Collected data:
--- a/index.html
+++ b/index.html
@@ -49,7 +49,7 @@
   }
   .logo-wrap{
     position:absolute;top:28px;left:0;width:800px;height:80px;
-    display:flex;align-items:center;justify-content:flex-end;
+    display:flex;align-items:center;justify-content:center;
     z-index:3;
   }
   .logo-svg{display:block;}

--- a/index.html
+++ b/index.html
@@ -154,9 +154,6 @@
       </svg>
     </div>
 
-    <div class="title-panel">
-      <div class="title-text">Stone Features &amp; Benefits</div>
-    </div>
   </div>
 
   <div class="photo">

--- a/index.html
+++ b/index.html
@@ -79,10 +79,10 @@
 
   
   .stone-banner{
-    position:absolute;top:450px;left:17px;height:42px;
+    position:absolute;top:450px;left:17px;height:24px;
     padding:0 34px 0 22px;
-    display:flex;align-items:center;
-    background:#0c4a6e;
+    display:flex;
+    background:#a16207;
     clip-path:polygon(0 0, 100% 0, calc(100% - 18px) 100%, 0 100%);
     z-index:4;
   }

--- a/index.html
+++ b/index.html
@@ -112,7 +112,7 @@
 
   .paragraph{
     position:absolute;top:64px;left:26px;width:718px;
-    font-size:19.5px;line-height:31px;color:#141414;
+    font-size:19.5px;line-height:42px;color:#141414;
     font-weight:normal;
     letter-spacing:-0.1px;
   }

...

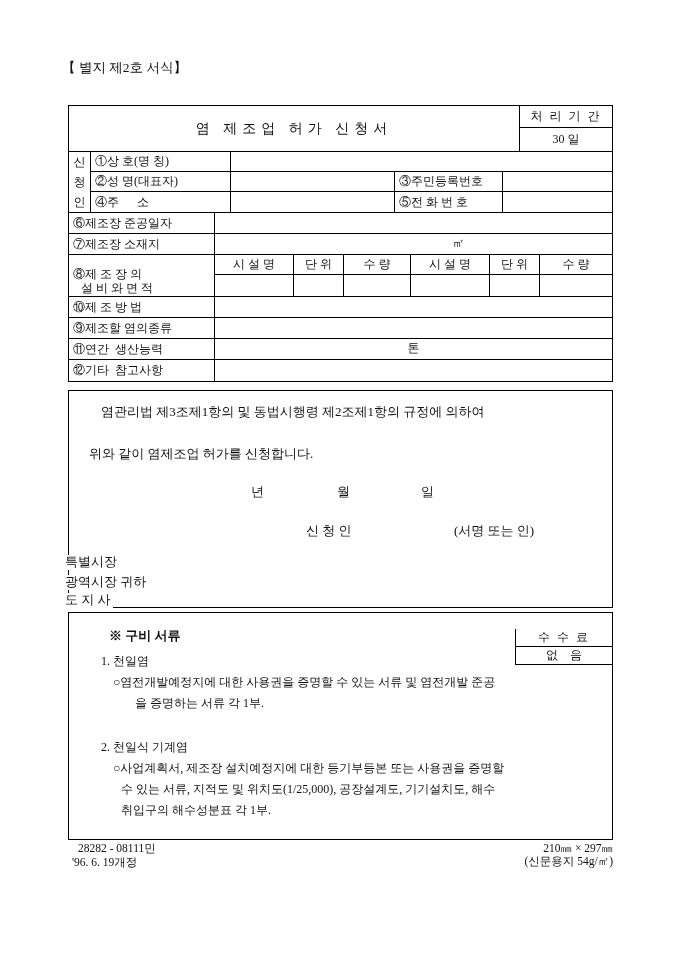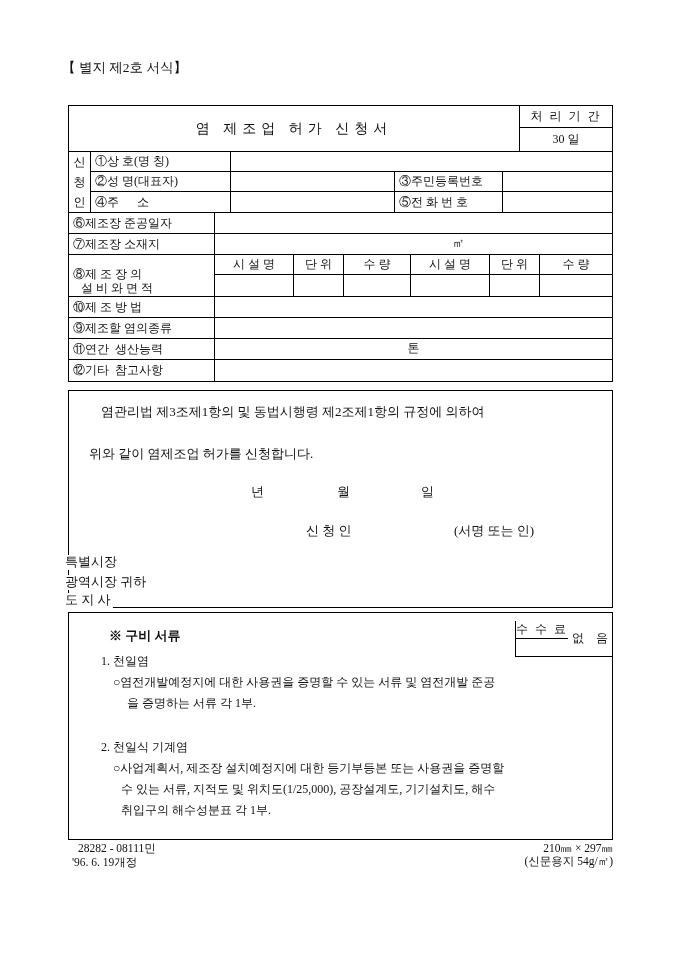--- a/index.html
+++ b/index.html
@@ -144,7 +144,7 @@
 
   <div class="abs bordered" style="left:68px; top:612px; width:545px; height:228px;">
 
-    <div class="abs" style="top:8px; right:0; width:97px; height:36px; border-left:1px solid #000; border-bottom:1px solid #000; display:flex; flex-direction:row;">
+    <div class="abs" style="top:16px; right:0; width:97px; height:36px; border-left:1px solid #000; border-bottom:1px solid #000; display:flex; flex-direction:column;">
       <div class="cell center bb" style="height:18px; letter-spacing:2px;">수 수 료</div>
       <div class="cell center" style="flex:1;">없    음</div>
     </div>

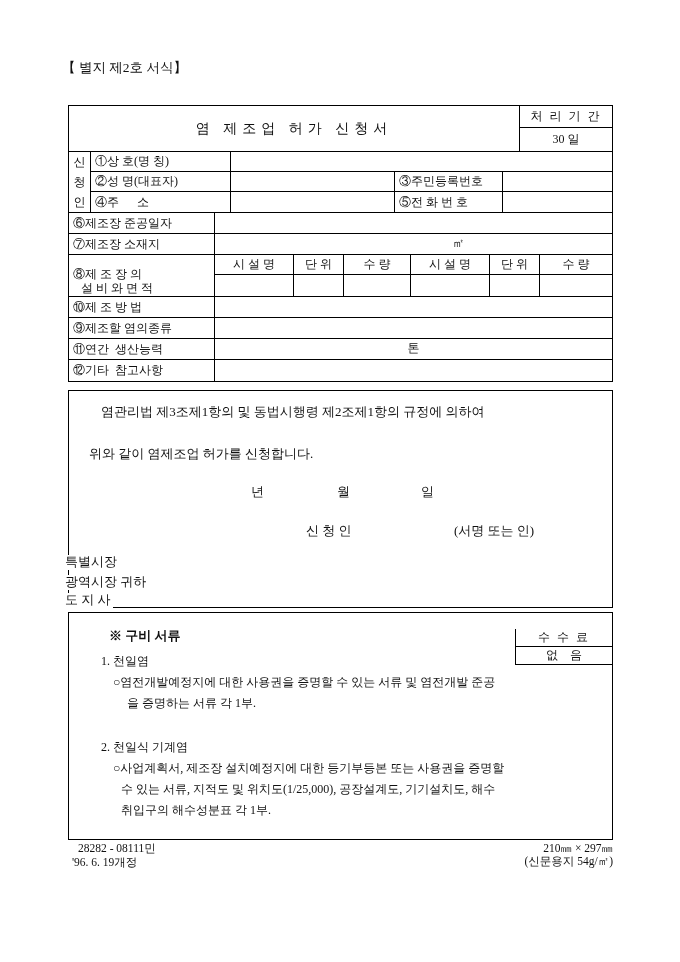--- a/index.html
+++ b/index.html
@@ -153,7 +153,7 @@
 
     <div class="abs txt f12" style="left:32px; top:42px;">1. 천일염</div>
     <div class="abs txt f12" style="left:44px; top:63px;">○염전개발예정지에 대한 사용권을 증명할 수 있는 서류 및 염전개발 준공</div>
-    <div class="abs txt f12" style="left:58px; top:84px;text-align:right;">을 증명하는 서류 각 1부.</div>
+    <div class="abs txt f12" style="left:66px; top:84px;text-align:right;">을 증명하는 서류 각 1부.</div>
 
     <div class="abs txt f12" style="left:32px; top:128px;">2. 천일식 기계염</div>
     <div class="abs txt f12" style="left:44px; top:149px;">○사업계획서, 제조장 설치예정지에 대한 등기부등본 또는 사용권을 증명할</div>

▶ _WHAT TO PRODUCE_
Check each line of the entries for the string "solid". Copy the lines that have it.

▶ _ANSWER FOR THIS EXERCISE_
-    <div class="abs" style="top:8px; right:0; width:97px; height:36px; border-left:1px solid #000; border-bottom:1px solid #000; display:flex; flex-direction:row;">
+    <div class="abs" style="top:16px; right:0; width:97px; height:36px; border-left:1px solid #000; border-bottom:1px solid #000; display:flex; flex-direction:column;">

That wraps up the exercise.